── Raw data ──
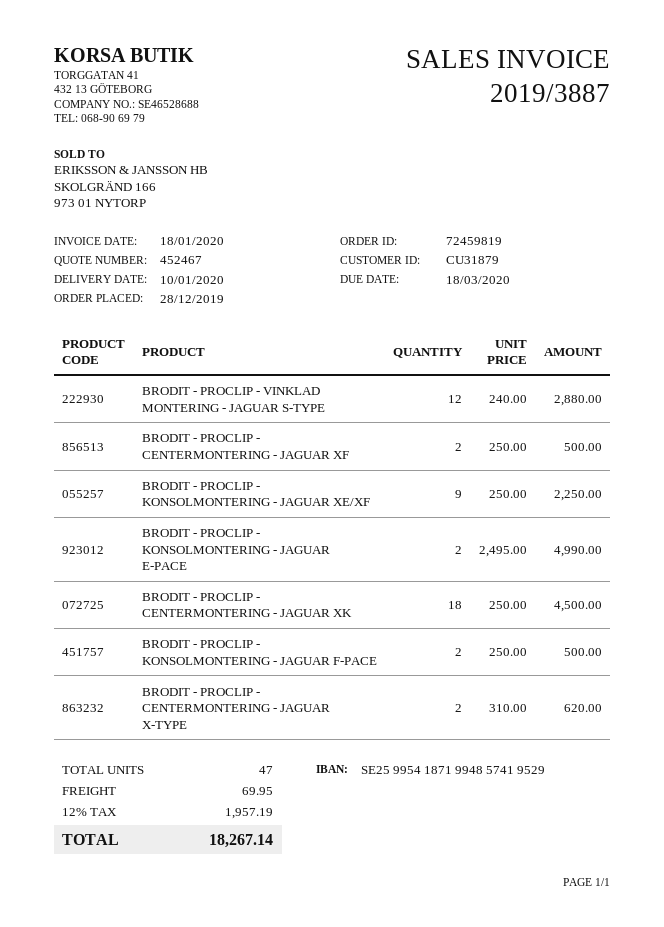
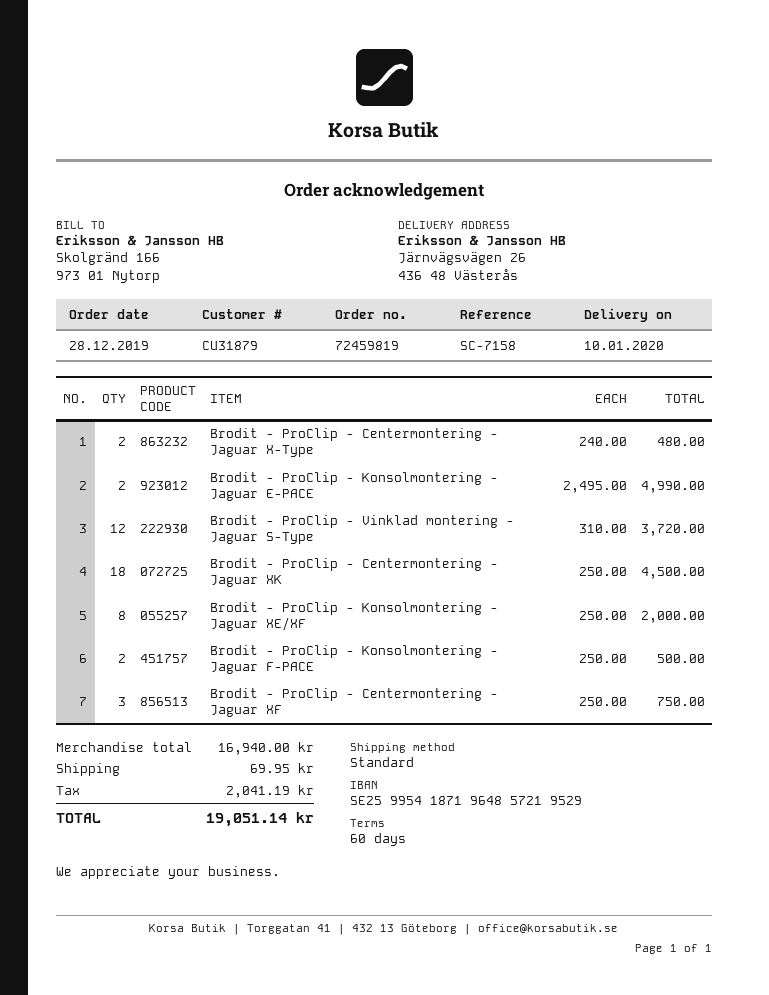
bank account: SE2599541871994857419529 -> SE2599541871964857219529
BRODIT - PROCLIP - VINKLAD MONTERING - JAGUAR S-TYPE: 12 x 240.00 = 2880.00 -> 12 x 310.00 = 3720.00
BRODIT - PROCLIP - CENTERMONTERING - JAGUAR XF: 2 x 250.00 = 500.00 -> 3 x 250.00 = 750.00
BRODIT - PROCLIP - KONSOLMONTERING - JAGUAR XE/XF: 9 x 250.00 = 2250.00 -> 8 x 250.00 = 2000.00
BRODIT - PROCLIP - CENTERMONTERING - JAGUAR X-TYPE: 2 x 310.00 = 620.00 -> 2 x 240.00 = 480.00
tax: 1957.19 -> 2041.19
total: 18267.14 -> 19051.14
───
Your reply should be the full data above, copied exactly, with no pictures in it.

bank account: SE2599541871994857419529 -> SE2599541871964857219529
BRODIT - PROCLIP - VINKLAD MONTERING - JAGUAR S-TYPE: 12 x 240.00 = 2880.00 -> 12 x 310.00 = 3720.00
BRODIT - PROCLIP - CENTERMONTERING - JAGUAR XF: 2 x 250.00 = 500.00 -> 3 x 250.00 = 750.00
BRODIT - PROCLIP - KONSOLMONTERING - JAGUAR XE/XF: 9 x 250.00 = 2250.00 -> 8 x 250.00 = 2000.00
BRODIT - PROCLIP - CENTERMONTERING - JAGUAR X-TYPE: 2 x 310.00 = 620.00 -> 2 x 240.00 = 480.00
tax: 1957.19 -> 2041.19
total: 18267.14 -> 19051.14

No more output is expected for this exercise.